▶ EXERCISE
Please return only the lines from the one holding "Penthos - 6.3cm" through the one holding "total: 4086.00 -> 3795.99", exactly as they appear in the records below, both ends included.

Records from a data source
--
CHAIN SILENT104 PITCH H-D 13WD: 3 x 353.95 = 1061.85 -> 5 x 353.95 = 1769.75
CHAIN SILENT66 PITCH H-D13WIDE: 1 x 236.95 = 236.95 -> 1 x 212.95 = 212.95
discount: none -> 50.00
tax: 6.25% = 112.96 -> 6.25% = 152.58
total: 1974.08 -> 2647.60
--
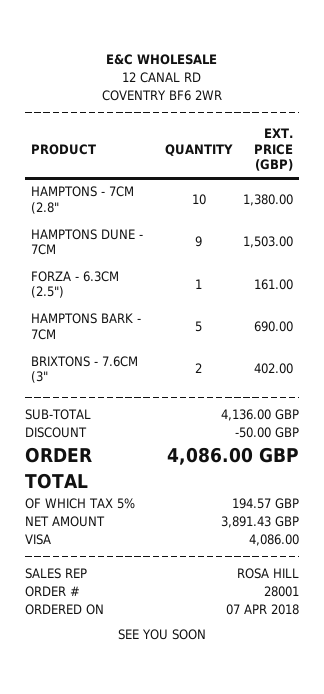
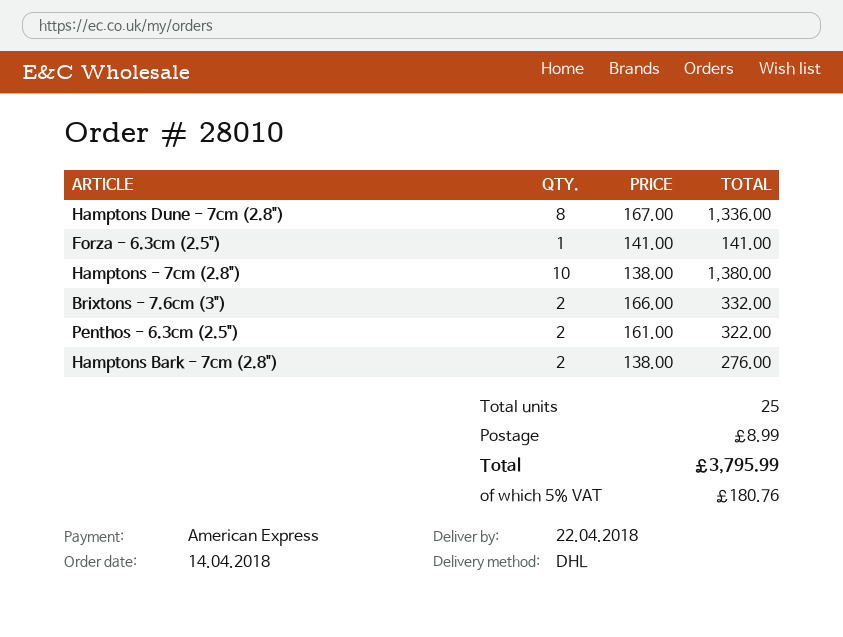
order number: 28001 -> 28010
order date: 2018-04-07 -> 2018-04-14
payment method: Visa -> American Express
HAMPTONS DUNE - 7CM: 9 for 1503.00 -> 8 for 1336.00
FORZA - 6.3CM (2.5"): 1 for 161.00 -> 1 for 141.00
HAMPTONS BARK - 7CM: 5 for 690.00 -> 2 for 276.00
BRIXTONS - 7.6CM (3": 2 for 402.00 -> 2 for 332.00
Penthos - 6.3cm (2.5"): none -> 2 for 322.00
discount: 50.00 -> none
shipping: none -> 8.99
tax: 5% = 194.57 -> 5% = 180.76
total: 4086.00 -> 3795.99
--
▶ RESPONSE
Penthos - 6.3cm (2.5"): none -> 2 for 322.00
discount: 50.00 -> none
shipping: none -> 8.99
tax: 5% = 194.57 -> 5% = 180.76
total: 4086.00 -> 3795.99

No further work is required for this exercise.